Mutations that do not result in a crash are rejected; so are any changes that
do not affect the execution path.

The output is a small corpus of files that can be very rapidly examined to see
what degree of control the attacker has over the faulting address, or whether
it is possible to get past an initial out-of-bounds read - and see what lies
beneath.

Oh, one more thing: for test case minimization, give afl-tmin a try. The tool
can be operated in a very simple way:

.. code-block:: console

  $ ./afl-tmin -i test_case -o minimized_result -- /path/to/program [...]


The tool works with crashing and non-crashing test cases alike. In the crash
mode, it will happily accept instrumented and non-instrumented binaries. In the
non-crashing mode, the minimizer relies on standard AFL instrumentation to make
the file simpler without altering the execution path.

The minimizer accepts the `-m`, `-t`, `-f` and `@@` syntax in a manner
compatible with afl-fuzz.

Another recent addition to AFL is the afl-analyze tool. It takes an input
file, attempts to sequentially flip bytes, and observes the behavior of the
tested program.
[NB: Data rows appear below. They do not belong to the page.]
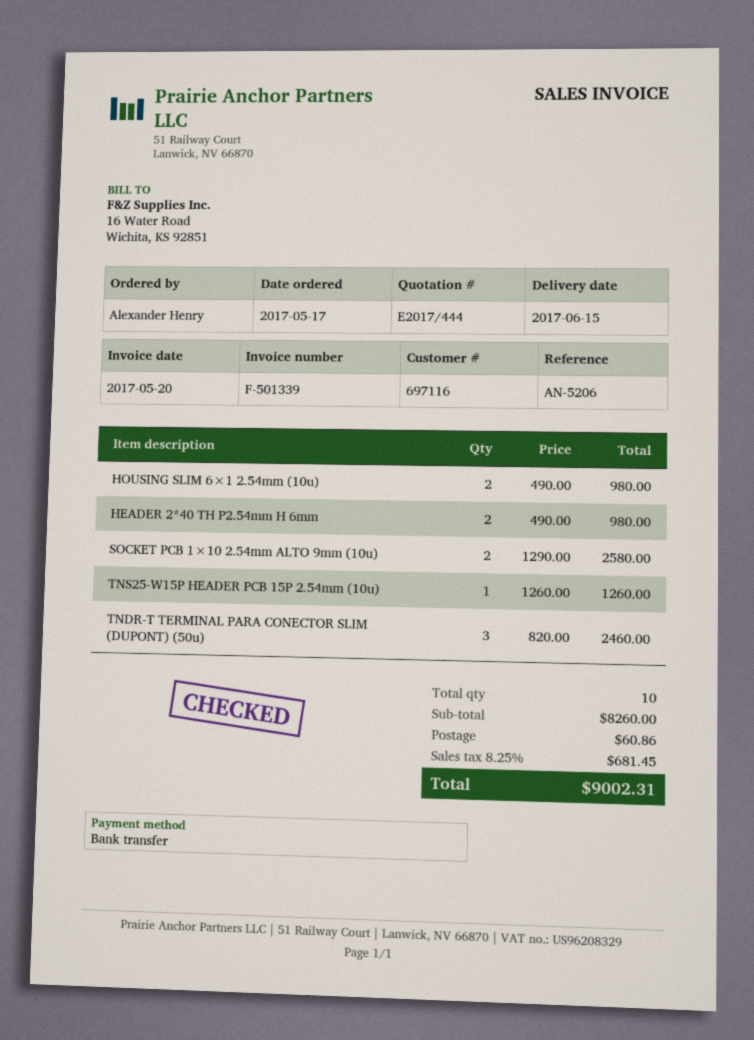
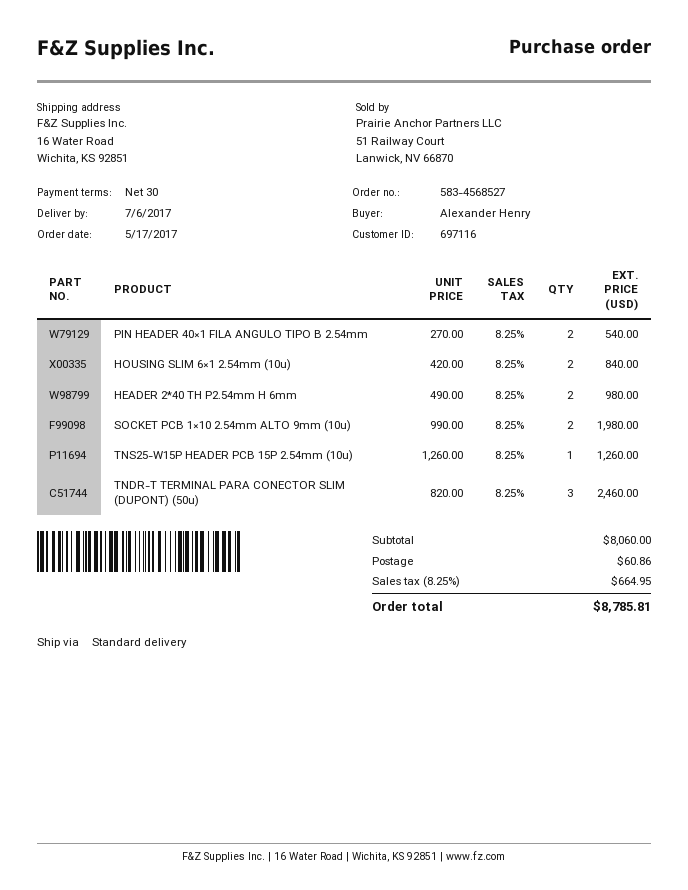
delivery date: 2017-06-15 -> 2017-07-06
HOUSING SLIM 6×1 2.54mm (10u): 2 x 490.00 = 980.00 -> 2 x 420.00 = 840.00
SOCKET PCB 1×10 2.54mm ALTO 9mm (10u): 2 x 1290.00 = 2580.00 -> 2 x 990.00 = 1980.00
PIN HEADER 40×1 FILA ANGULO TIPO B 2.54mm: none -> 2 x 270.00 = 540.00
subtotal: 8260.00 -> 8060.00
tax: 8.25% = 681.45 -> 8.25% = 664.95
total: 9002.31 -> 8785.81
It then color-codes the input based on which sections appear to
be critical, and which are not; while not bulletproof, it can often offer quick
insights into complex file formats. More info about its operation can be found
near the end of :ref:`technical-details`.

.. _beyond-crashes:

Going beyond crashes
====================

Fuzzing is a wonderful and underutilized technique for discovering non-crashing
design and implementation errors, too. Quite a few interesting bugs have been
found by modifying the target programs to call abort() when, say:

  - Two bignum libraries produce different outputs when given the same
    fuzzer-generated input,

  - An image library produces different outputs when asked to decode the same
    input image several times in a row,

  - A serialization / deserialization library fails to produce stable outputs
    when iteratively serializing and deserializing fuzzer-supplied data,

  - A compression library produces an output inconsistent with the input file
    when asked to compress and then decompress a particular blob.

Implementing these or similar sanity checks usually takes very little time;
if you are the maintainer of a particular package, you can make this code
conditional with `#ifdef FUZZING_BUILD_MODE_UNSAFE_FOR_PRODUCTION` (a flag also
shared with libfuzzer) or `#ifdef __AFL_COMPILER` (this one is just for AFL).